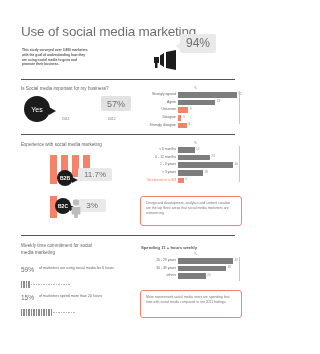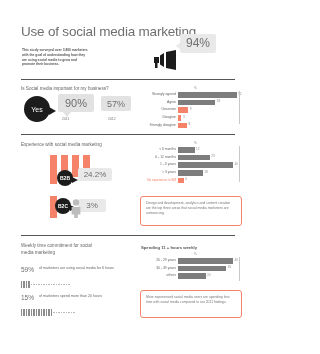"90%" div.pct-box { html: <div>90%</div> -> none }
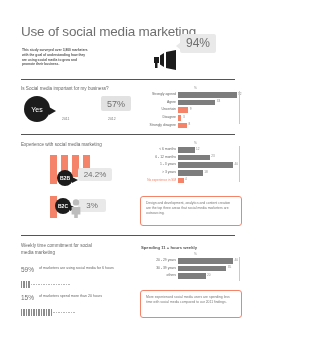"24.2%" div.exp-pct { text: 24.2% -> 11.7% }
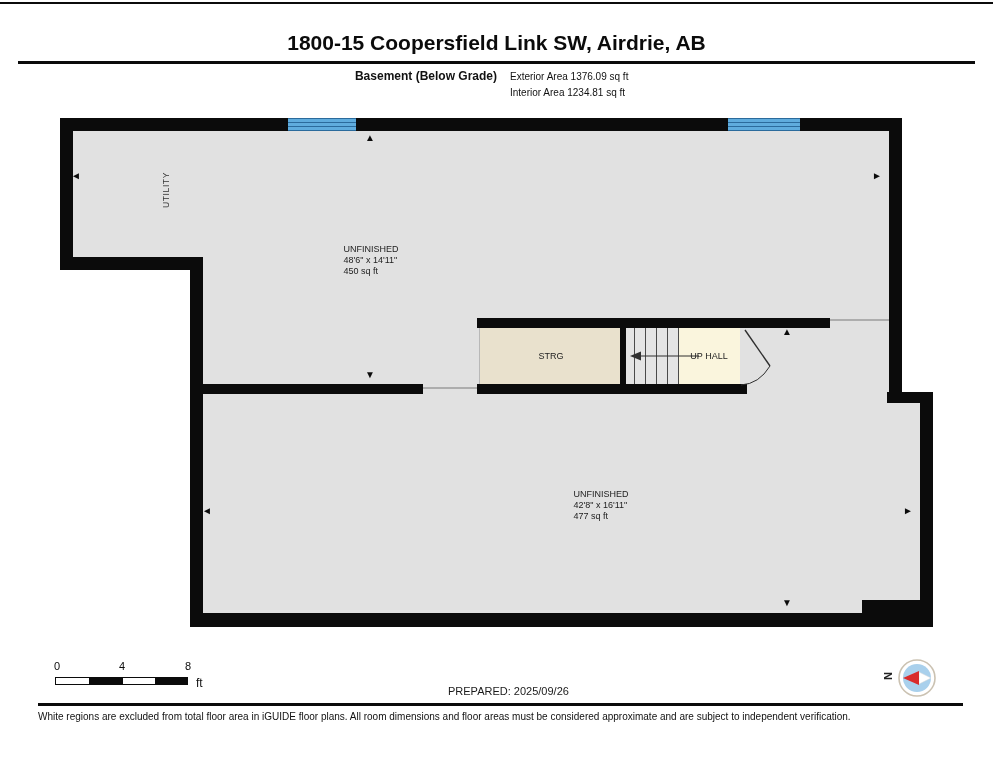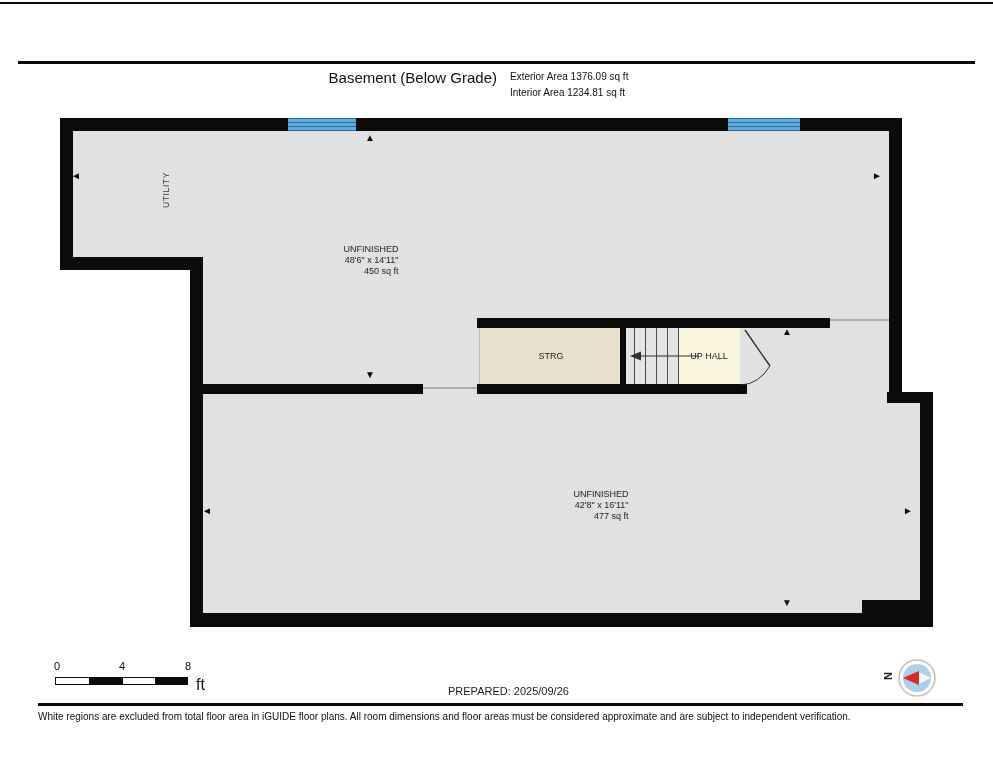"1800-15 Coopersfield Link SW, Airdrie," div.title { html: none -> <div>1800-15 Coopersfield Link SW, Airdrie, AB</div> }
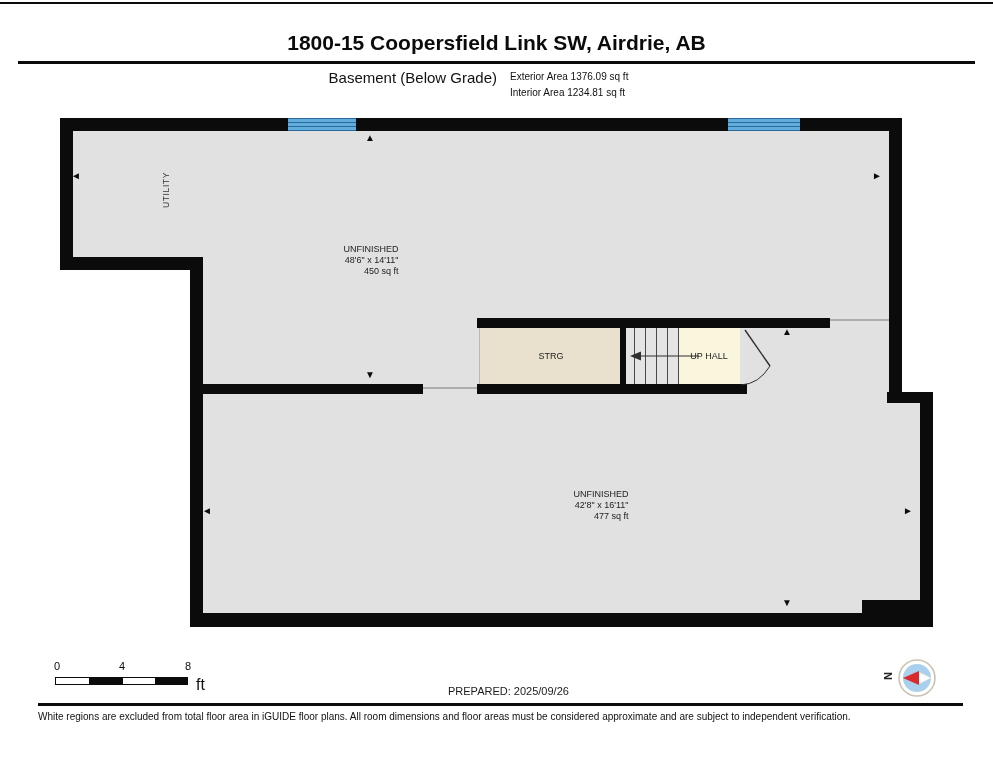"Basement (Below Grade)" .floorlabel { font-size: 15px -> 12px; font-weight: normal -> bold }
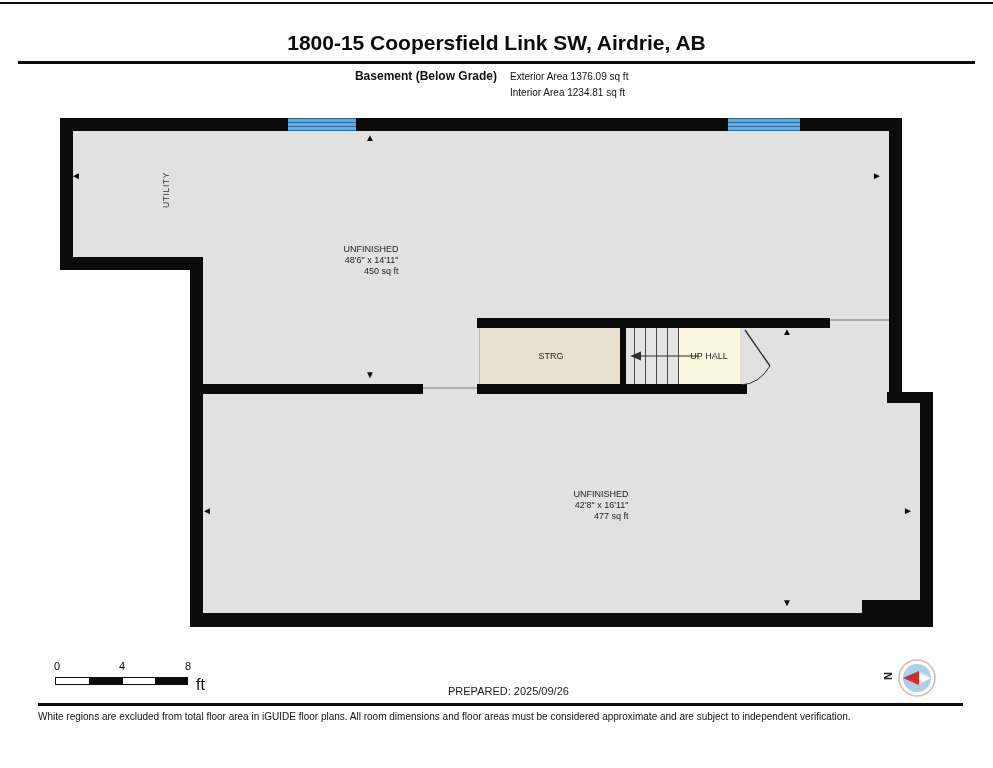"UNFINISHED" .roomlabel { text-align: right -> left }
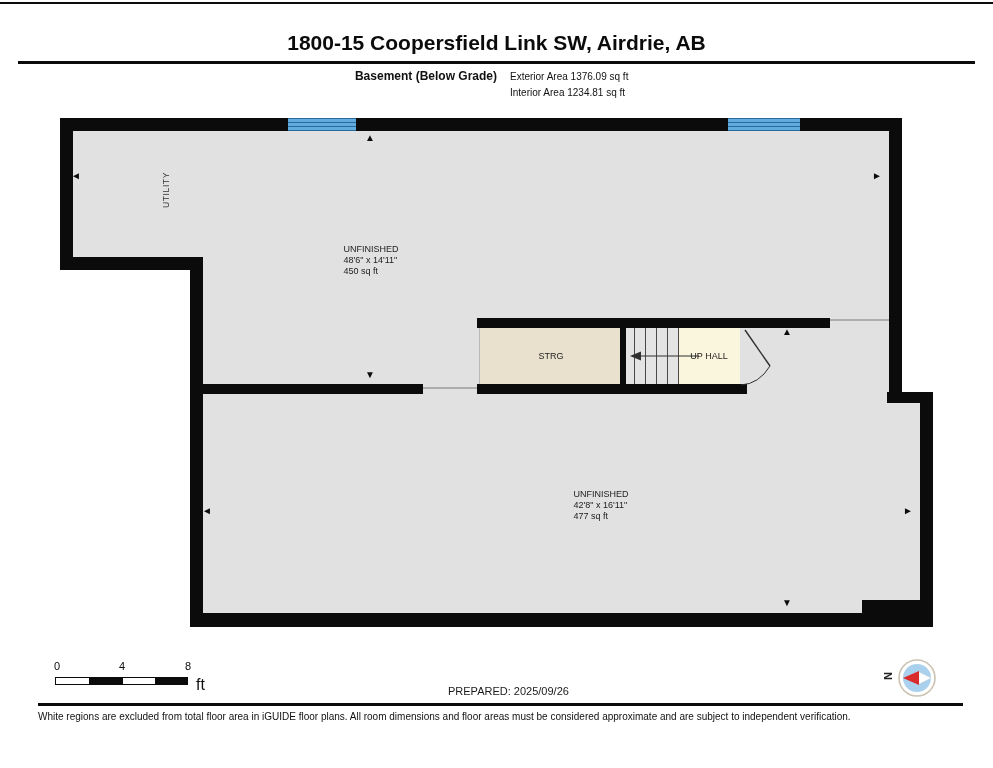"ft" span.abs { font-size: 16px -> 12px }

####

Task goal
The whole listing above must be returned exactly as written, with no pictures carried over.

Result of the task
"90%" div.pct-box { html: <div>90%</div> -> none }
"24.2%" div.exp-pct { text: 24.2% -> 11.7% }
"1800-15 Coopersfield Link SW, Airdrie," div.title { html: none -> <div>1800-15 Coopersfield Link SW, Airdrie, AB</div> }
"Basement (Below Grade)" .floorlabel { font-size: 15px -> 12px; font-weight: normal -> bold }
"UNFINISHED" .roomlabel { text-align: right -> left }
"ft" span.abs { font-size: 16px -> 12px }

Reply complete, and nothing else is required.